### What is needed
Find every line containing the word "padding" in the records below; report only how many there are.

### Exercise material
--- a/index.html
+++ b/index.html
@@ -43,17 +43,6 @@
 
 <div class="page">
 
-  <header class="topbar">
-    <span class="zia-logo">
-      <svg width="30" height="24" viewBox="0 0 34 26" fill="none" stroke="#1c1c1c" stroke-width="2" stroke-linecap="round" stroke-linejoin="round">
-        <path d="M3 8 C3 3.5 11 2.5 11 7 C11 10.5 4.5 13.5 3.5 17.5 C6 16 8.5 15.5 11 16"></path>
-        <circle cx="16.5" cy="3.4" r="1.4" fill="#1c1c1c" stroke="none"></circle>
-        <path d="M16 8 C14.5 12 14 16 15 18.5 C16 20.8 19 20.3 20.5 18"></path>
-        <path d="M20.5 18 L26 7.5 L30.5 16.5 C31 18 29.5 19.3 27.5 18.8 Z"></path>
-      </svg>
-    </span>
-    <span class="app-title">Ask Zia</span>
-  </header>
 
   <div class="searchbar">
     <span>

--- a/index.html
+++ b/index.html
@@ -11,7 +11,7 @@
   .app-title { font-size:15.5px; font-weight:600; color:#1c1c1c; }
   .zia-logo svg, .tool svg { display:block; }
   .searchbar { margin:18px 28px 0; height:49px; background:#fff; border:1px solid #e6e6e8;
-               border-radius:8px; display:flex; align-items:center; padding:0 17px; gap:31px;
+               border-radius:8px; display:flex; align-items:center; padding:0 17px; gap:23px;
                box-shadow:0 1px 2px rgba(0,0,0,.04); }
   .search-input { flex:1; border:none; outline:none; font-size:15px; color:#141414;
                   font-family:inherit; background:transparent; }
* * *
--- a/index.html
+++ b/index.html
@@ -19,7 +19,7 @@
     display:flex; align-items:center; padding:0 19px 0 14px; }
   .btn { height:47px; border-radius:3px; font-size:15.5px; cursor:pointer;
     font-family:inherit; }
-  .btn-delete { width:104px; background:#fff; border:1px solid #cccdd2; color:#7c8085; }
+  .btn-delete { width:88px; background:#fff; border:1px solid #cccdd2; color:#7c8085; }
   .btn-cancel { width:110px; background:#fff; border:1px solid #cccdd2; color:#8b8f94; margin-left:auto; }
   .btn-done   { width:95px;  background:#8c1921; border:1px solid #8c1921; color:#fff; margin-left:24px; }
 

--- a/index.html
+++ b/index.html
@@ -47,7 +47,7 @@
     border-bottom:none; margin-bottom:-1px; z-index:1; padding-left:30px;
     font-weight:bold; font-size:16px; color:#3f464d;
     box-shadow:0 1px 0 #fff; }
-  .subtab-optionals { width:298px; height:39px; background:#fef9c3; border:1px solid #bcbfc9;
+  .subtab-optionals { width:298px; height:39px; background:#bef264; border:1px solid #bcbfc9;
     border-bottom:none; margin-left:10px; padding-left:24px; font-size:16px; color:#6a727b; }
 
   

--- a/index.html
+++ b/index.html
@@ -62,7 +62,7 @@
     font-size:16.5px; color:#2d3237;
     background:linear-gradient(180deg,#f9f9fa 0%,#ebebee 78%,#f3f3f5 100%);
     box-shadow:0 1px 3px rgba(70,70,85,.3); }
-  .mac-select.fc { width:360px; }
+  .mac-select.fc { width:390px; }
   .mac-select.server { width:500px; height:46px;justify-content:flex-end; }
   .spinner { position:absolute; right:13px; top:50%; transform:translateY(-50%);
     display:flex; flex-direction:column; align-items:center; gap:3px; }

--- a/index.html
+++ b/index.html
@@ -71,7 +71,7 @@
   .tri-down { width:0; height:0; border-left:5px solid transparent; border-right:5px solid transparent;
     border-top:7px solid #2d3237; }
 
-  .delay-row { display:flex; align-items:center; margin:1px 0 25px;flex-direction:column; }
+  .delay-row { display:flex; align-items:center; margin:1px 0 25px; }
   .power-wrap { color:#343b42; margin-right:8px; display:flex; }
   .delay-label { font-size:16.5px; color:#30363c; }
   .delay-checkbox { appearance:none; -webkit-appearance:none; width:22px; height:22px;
...
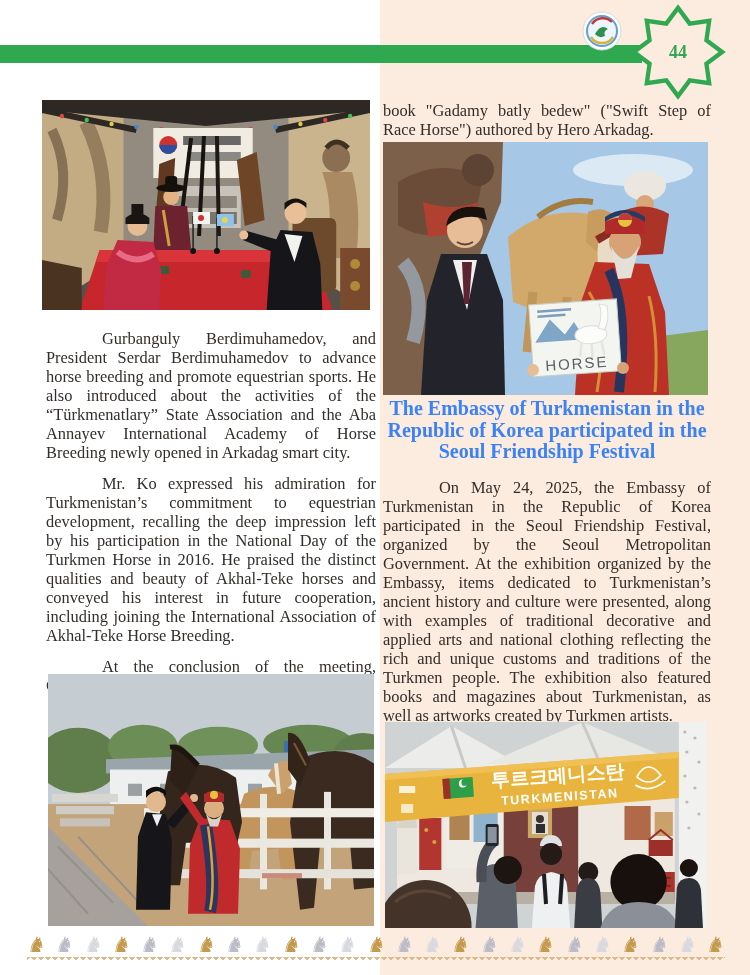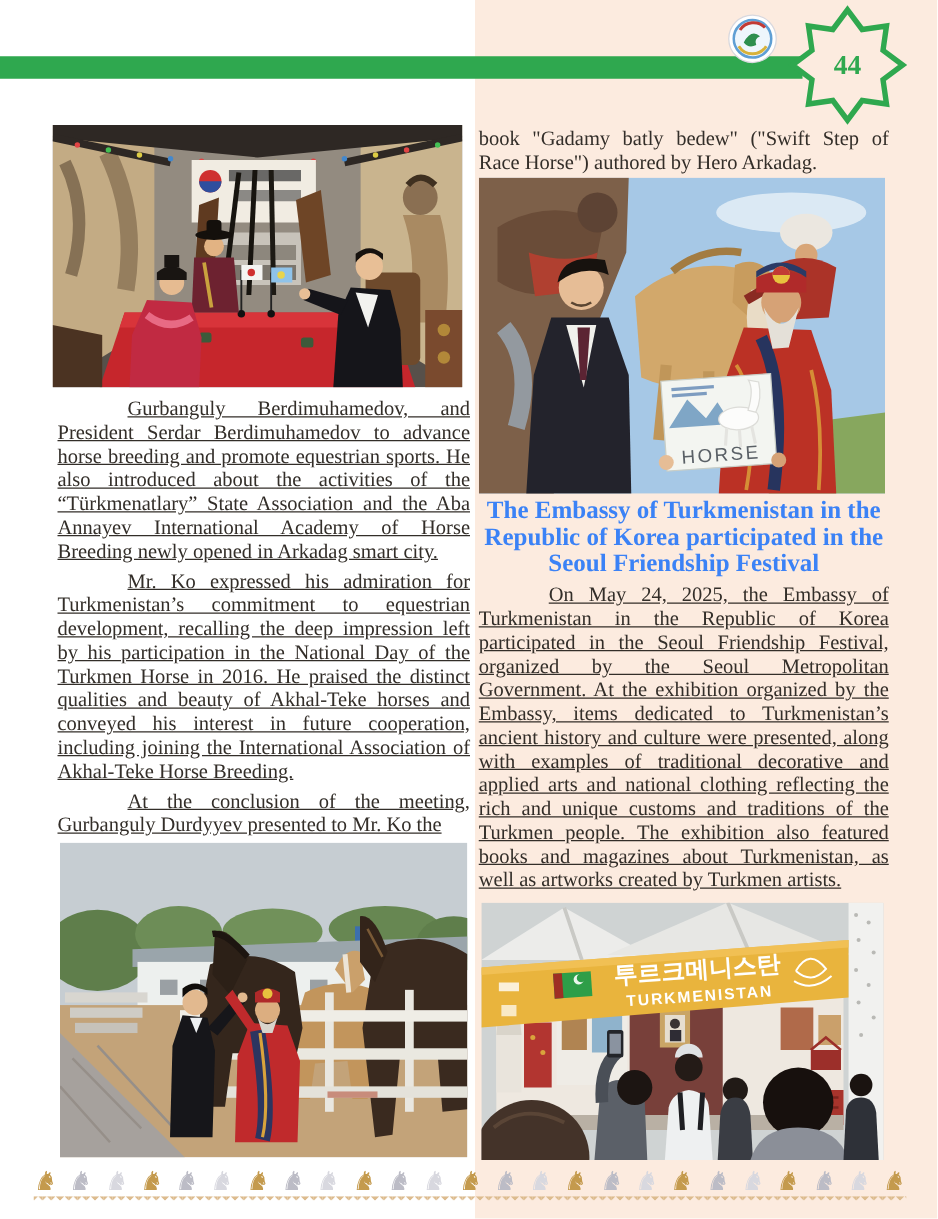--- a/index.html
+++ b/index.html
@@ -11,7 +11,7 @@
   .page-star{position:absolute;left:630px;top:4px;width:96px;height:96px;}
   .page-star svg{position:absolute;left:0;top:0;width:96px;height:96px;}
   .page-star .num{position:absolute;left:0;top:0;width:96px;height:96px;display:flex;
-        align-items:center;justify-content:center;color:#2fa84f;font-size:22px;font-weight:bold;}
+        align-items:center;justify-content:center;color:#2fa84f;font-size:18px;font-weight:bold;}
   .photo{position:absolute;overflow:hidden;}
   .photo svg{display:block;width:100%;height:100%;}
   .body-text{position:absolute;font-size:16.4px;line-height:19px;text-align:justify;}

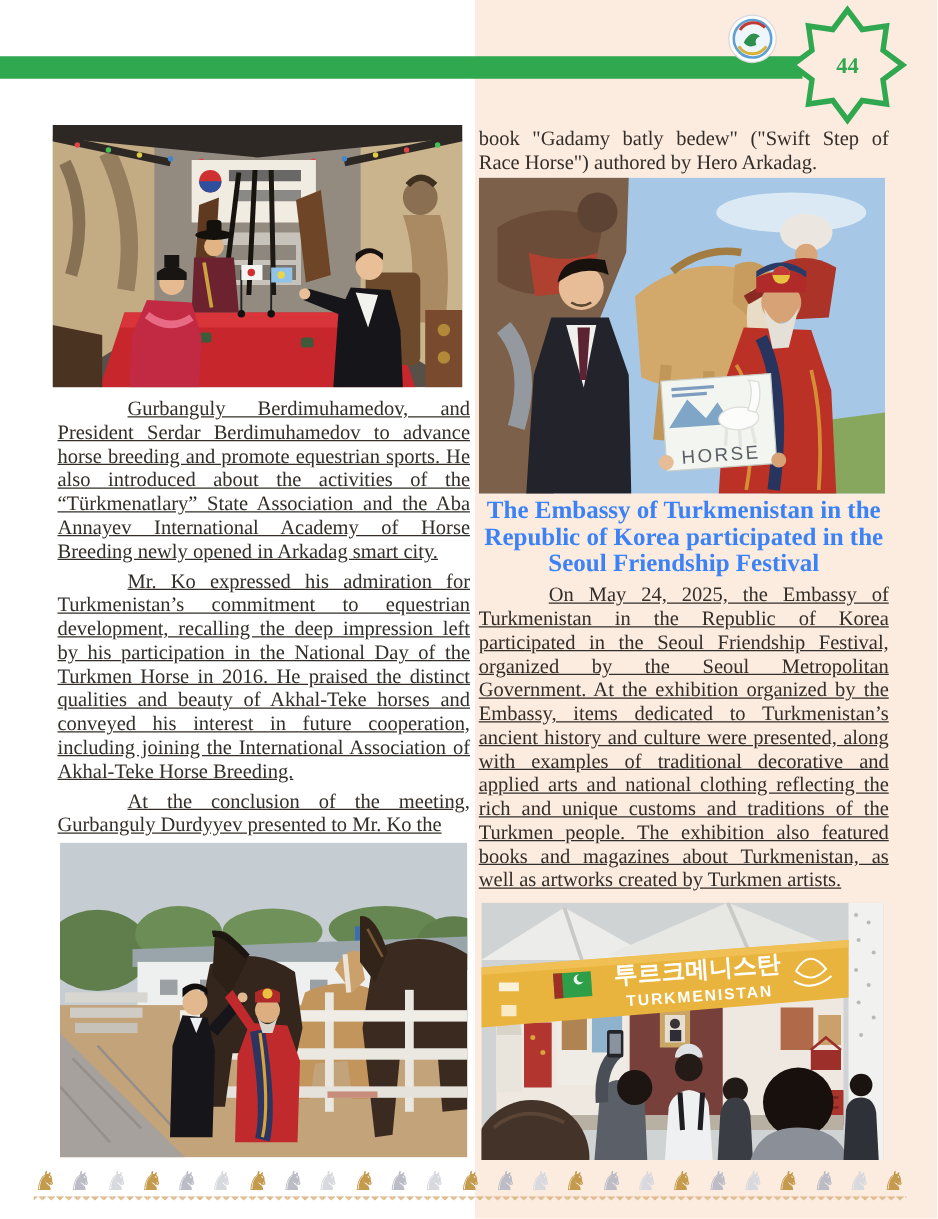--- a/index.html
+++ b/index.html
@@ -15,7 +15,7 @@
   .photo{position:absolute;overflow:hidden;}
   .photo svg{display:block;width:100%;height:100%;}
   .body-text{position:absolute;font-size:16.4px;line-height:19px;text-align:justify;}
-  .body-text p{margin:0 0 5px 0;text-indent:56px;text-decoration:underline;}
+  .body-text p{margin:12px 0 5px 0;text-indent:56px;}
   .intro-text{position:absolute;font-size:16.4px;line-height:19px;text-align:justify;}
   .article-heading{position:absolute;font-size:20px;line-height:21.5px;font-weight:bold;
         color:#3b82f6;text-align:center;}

### Exercise result
5